That league is the Overtime Elite league, proposed by the Overtime company, a social media powerhouse (particularly high school players and people under 30). You may not be familiar with Overtime, but young players certainly are and know that Overtime helped make stars out of people like Zion Williamson long before he was at Duke or an NBA All-Star starter.

The Overtime Elite league would pay approximately 30 players ages 16-19 salaries starting at $100,000, provide medical and disability insurance, plus give them an education and a $100,000 scholarship should a player decide not to go professional in basketball.

It is the latest direct challenge to the traditional path through college to the NBA.

Already some players — LaMelo Ball being the most notable — have chosen to play overseas before being drafted in the NBA. Then this season the NBA announced its G-League Ignite team, where the league is paying 18-year-old players who want to skip college and compete in the NBA’s minor-league system under the tutelage of former NBA coach Brian Shaw. The G-League Ignite team attracted two potential top-five picks in the next draft in Jalen Green and Jonathan Kuminga and has gone 8-7 in the G-League bubble.

Silver added that the NBA and players union plan to discuss doing away with the one-and-done rule during the next collective bargaining agreement.

Throw in the lawsuits challenging the NCAA’s antiquated rules on amateurism and it’s clear the landscape is changing. The path for young players to the NBA could be very different a decade from now, and the days of the NCAA profiting off essentially free labor are changing.

The new Overtime Elite league may be the most serious challenge to the AAU/high school/NCAA path to the NBA there has been — and the owners of it want to be, they told Kevin Draper of the New York Times.

“People have been saying things need to change, and we are the ones changing it,” said Dan Porter, the chief executive of Overtime.

The new league would offer high-level competition and coaching, money (this company is well funded through its social media and apparel arms, plus investors), but mostly it provides options for players.
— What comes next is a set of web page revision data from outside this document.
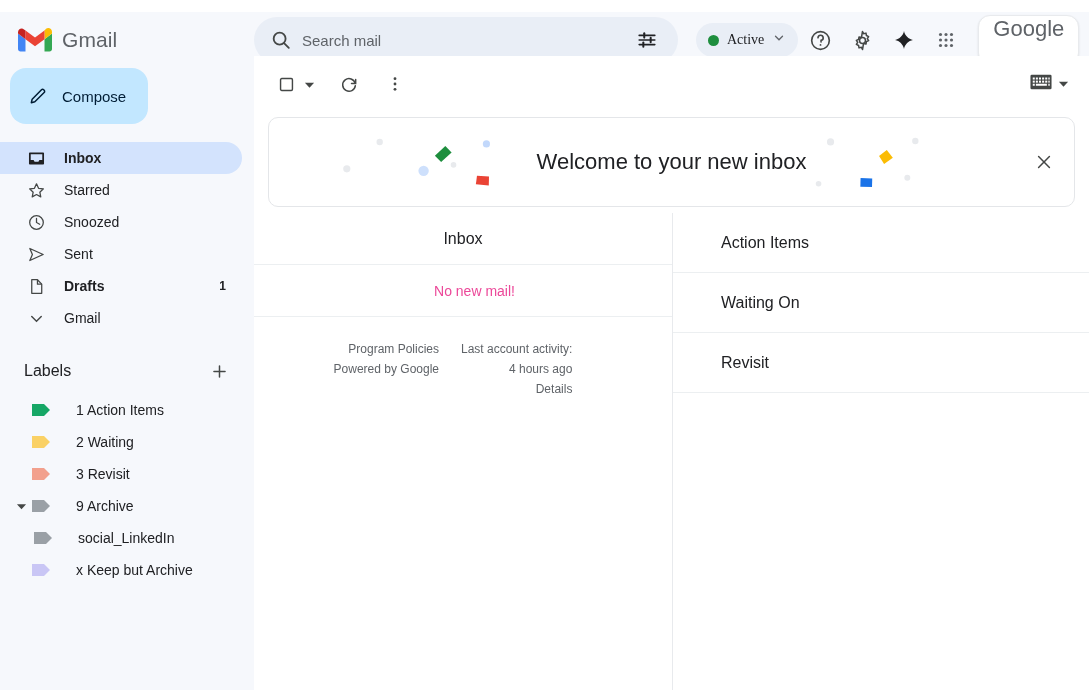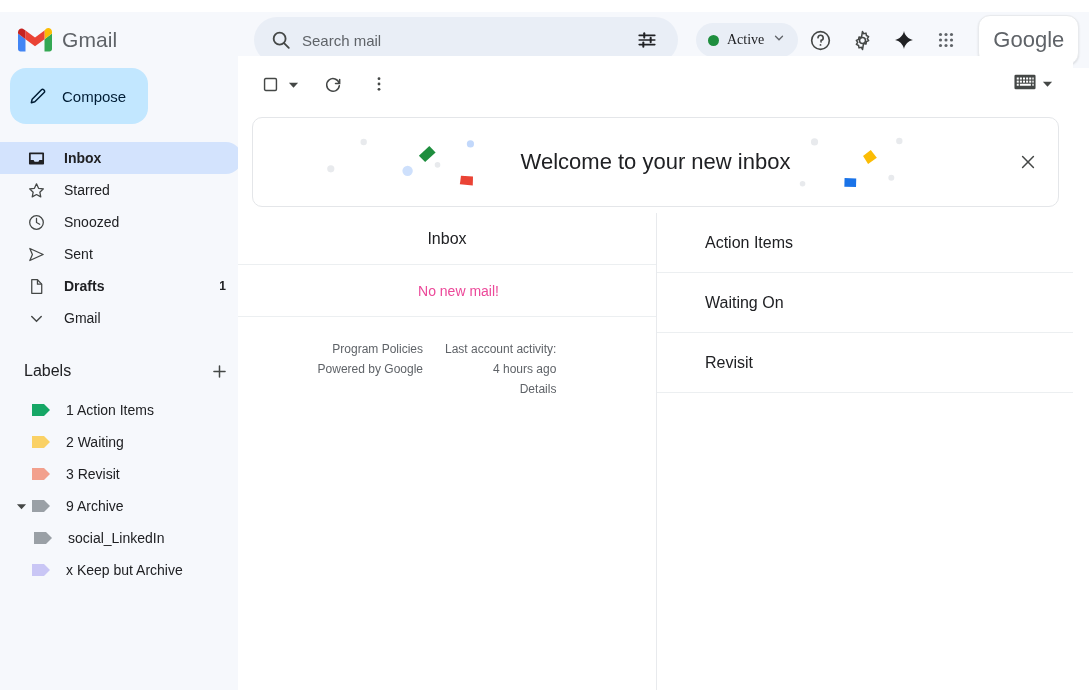"Google" .google-card { align-items: center -> flex-start }
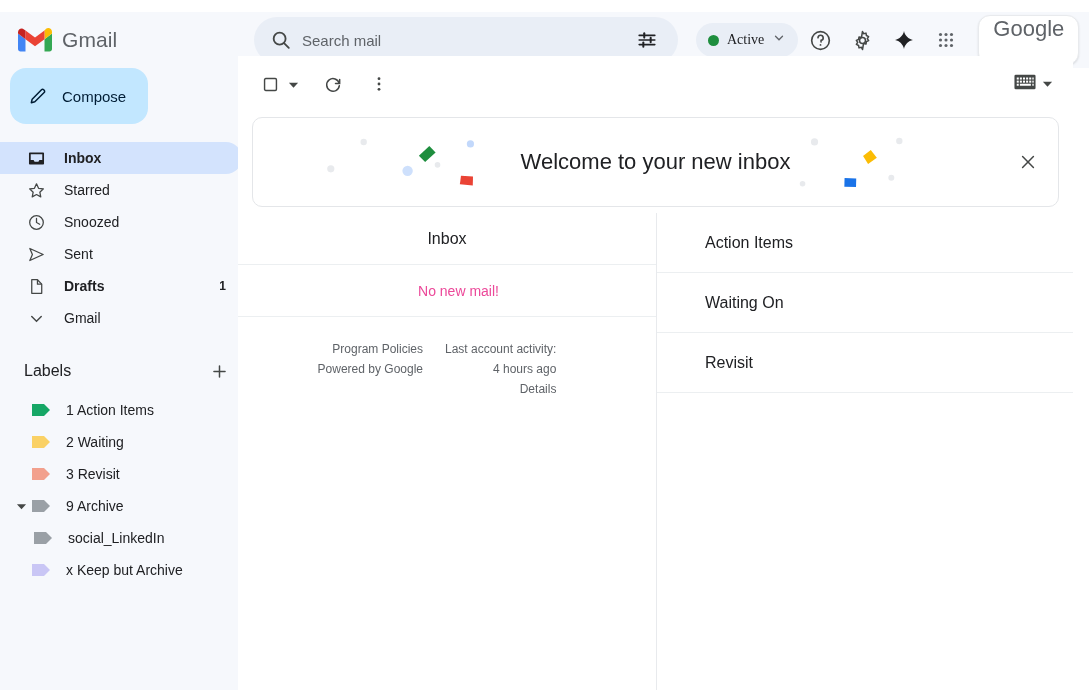"Welcome to your new inbox" .main { left: 238px -> 254px }
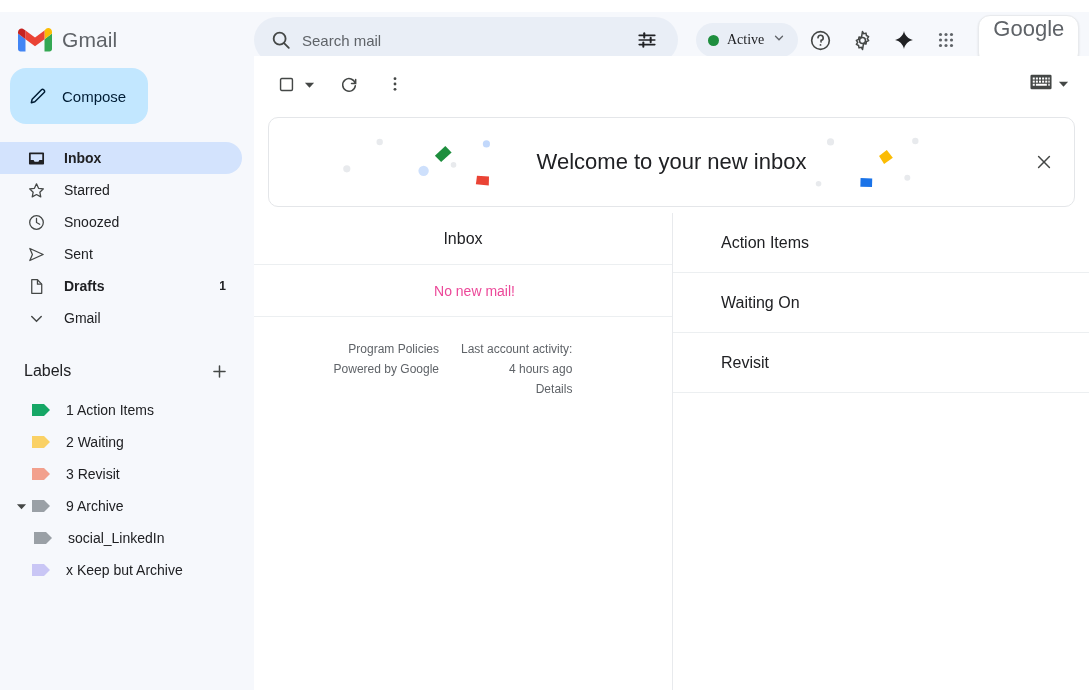"1 Action Items" .label-text { margin-left: 16px -> 26px }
Overtime is closer to the European model (for both basketball and soccer), where top players go to team academies at age 14-16 and, hopefully, play their way up to the main squad someday.

However, if they go this route, players would give up their college eligibility. That may not bother a lot of them.

The players that sign up to join Overtime Elite would move to one yet-to-be-chosen city, and the company will hire educators and set up housing. Of course, it also will have a basketball arm headed up by experienced people — Brandon Williams, a former NBA player who was in the front office for the 76ers and Kings, heads basketball operations. Aaron Ryan jumped from the NBA league office to be commissioner for Overtime Elite.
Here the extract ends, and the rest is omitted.